**Dataset excerpts**
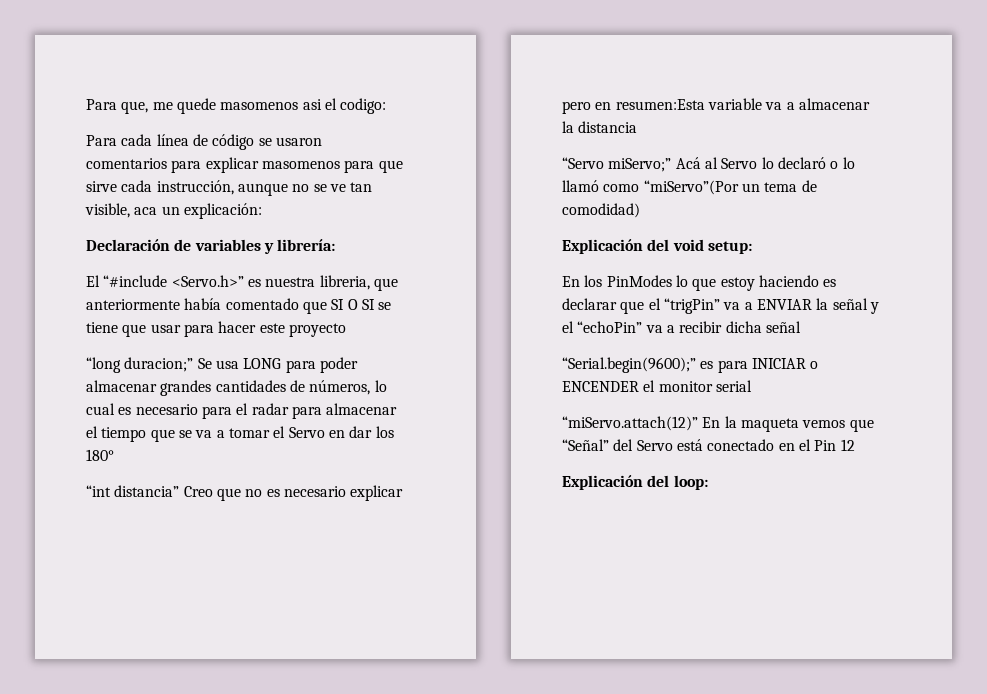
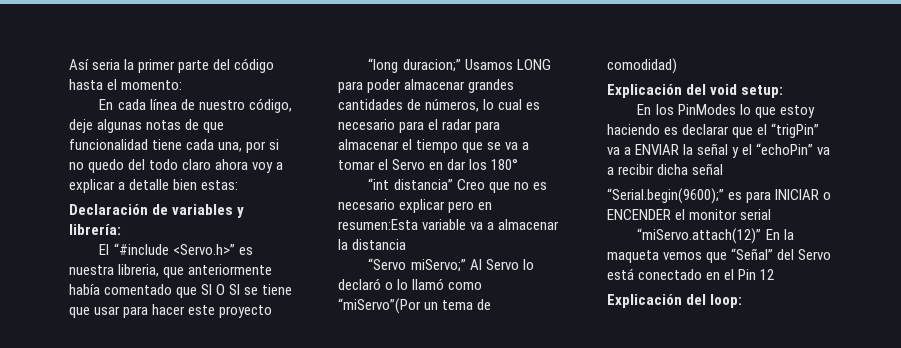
- Para que, me quede masomenos asi el codigo:
- Para cada línea de código se usaron comentarios para explicar masomenos para que sirve cada instrucción, aunque no se ve tan visible, aca un explicación:
+ Así seria la primer parte del código hasta el momento:
+ En cada línea de nuestro código, deje algunas notas de que funcionalidad tiene cada una, por si no quedo del todo claro ahora voy a explicar a detalle bien estas:
- “long duracion;” Se usa LONG para poder almacenar grandes cantidades de números, lo cual es necesario para el radar para almacenar el tiempo que se va a tomar el Servo en dar los 180°
+ “long duracion;” Usamos LONG para poder almacenar grandes cantidades de números, lo cual es necesario para el radar para almacenar el tiempo que se va a tomar el Servo en dar los 180°
- “Servo miServo;” Acá al Servo lo declaró o lo llamó como “miServo”(Por un tema de comodidad)
+ “Servo miServo;” Al Servo lo declaró o lo llamó como “miServo”(Por un tema de comodidad)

**Exercise**
Within the data above, how many lines include the word "comodidad"? Respond with the number only.

**Expected output**
2